§ **Given data**
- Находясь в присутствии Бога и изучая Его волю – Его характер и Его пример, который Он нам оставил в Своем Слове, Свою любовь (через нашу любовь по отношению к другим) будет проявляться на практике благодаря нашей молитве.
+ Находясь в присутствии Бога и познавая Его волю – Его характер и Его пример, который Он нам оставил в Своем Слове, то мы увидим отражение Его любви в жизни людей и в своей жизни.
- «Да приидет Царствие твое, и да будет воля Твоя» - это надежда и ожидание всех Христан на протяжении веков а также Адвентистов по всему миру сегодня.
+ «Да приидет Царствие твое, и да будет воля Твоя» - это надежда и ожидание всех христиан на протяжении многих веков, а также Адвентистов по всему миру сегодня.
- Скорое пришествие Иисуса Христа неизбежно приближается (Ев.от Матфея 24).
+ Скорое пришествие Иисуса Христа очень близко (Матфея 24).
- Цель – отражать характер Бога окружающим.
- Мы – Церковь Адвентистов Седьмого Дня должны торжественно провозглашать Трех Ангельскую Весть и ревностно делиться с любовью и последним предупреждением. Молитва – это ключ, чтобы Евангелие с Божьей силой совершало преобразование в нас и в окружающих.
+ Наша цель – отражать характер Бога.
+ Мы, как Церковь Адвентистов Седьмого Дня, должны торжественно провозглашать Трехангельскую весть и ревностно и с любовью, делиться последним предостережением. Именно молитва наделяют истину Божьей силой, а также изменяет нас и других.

* * *

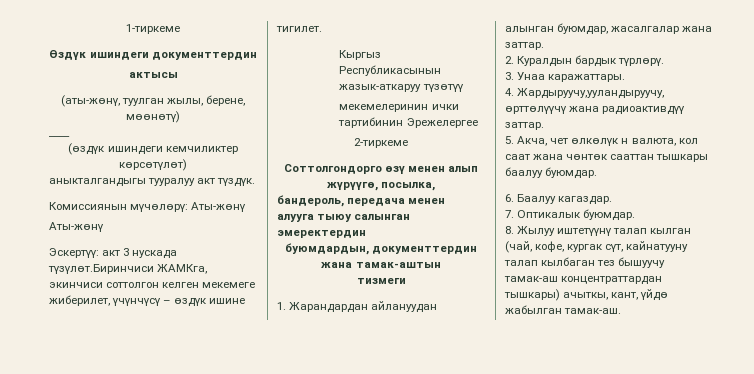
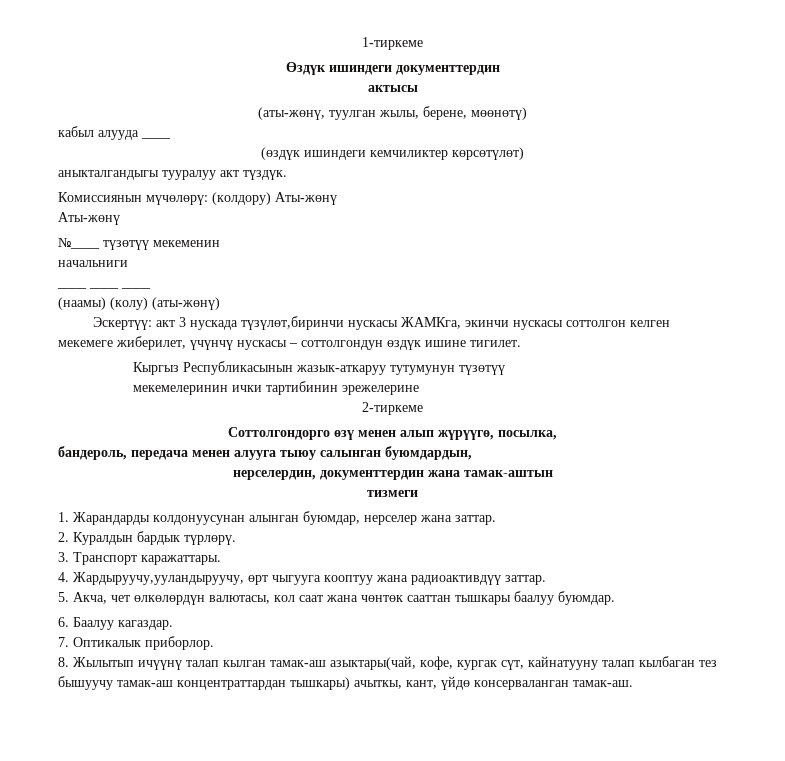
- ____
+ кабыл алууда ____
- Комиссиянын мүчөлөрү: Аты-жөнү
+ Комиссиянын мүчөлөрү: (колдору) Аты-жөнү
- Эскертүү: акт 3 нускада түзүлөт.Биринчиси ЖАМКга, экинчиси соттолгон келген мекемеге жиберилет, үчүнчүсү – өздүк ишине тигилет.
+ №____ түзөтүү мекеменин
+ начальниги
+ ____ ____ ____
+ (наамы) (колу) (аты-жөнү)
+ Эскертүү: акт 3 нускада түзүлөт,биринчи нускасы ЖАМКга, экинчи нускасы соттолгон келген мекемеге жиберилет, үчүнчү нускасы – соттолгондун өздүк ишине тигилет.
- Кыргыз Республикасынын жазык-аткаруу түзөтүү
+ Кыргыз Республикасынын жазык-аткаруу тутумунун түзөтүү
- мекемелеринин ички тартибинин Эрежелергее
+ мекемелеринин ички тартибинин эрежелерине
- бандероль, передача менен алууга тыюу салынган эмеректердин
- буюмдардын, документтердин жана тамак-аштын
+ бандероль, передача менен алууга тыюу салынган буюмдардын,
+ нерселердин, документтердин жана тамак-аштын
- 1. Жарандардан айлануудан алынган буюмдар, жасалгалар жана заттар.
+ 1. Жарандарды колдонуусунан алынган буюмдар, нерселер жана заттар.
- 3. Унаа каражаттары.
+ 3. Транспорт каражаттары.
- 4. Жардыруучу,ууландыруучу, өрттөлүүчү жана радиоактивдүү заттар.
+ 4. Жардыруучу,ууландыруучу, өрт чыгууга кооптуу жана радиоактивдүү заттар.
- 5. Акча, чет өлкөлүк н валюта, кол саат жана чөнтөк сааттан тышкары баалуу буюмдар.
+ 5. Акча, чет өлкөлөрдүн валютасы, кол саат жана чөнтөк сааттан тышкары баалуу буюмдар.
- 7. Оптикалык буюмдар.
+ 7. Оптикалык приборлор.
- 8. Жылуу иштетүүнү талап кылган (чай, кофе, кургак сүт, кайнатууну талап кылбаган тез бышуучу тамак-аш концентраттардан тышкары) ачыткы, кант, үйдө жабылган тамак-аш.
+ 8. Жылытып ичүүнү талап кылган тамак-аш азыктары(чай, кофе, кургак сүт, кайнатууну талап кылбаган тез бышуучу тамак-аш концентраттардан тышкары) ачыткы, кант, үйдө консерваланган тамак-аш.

§ **The problem**
Look above for the line with "- Находясь в" and the line with "в своей жизни.", and reproduce exactly those two lines plus every line between, nothing more.

§ **Expected output**
- Находясь в присутствии Бога и изучая Его волю – Его характер и Его пример, который Он нам оставил в Своем Слове, Свою любовь (через нашу любовь по отношению к другим) будет проявляться на практике благодаря нашей молитве.
+ Находясь в присутствии Бога и познавая Его волю – Его характер и Его пример, который Он нам оставил в Своем Слове, то мы увидим отражение Его любви в жизни людей и в своей жизни.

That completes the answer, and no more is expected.